● PROVIDED RECORDS

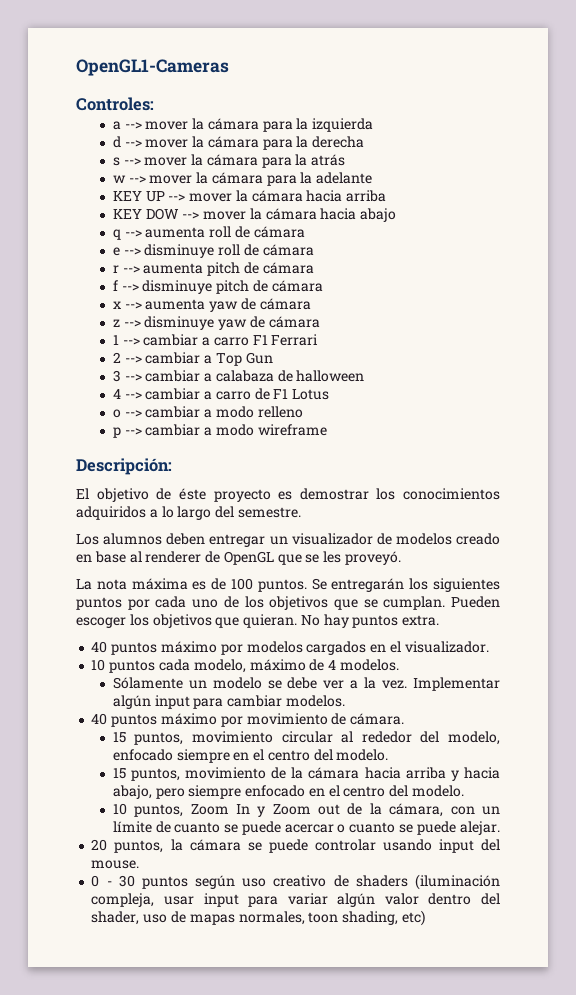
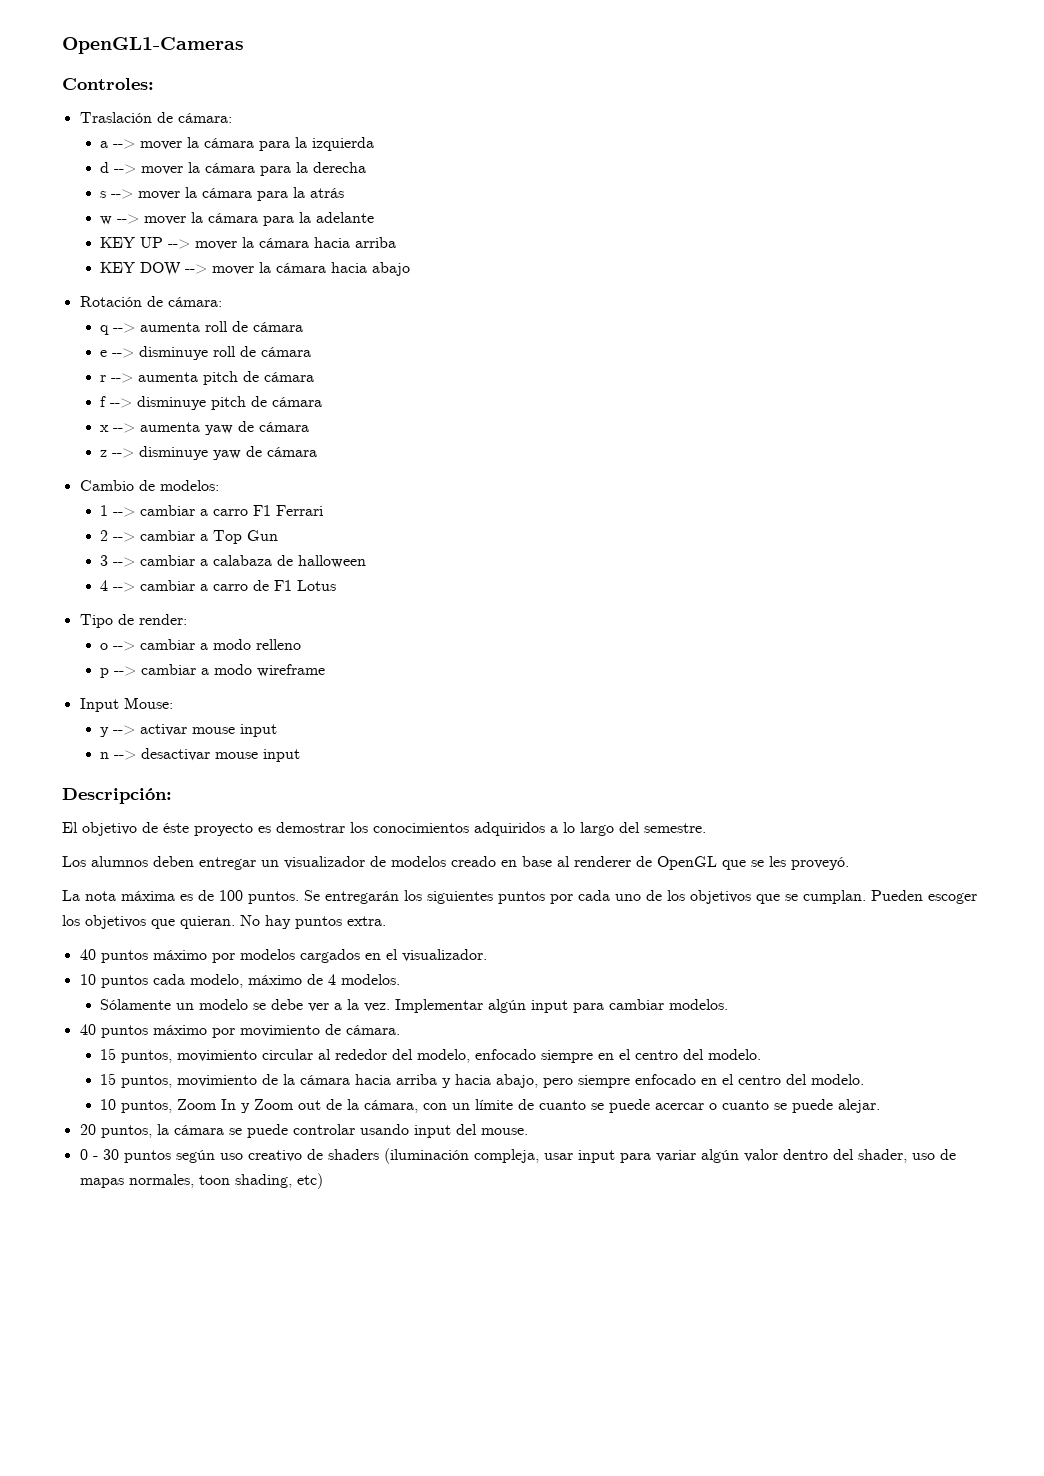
(154, 104) none -> [79,112,232,123] // Traslación de cámara:
(397, 215) none -> [79,296,222,307] // Rotación de cámara:
(320, 322) none -> [79,480,219,491] // Cambio de modelos:
(330, 394) none -> [79,614,187,628] // Tipo de render:
(327, 430) none -> [79,697,173,712] [99,724,277,737] [99,748,300,762] // Input Mouse: // y --> activar mouse input // n --> desactivar mouse input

● EXERCISE DETAILS
Reproduce exactly the stretch of the material above that starts at the line with "(397, 215) none" and ends at the line with "(330, 394) none", both included, and nothing else.

● ANSWER BOX
(397, 215) none -> [79,296,222,307] // Rotación de cámara:
(320, 322) none -> [79,480,219,491] // Cambio de modelos:
(330, 394) none -> [79,614,187,628] // Tipo de render:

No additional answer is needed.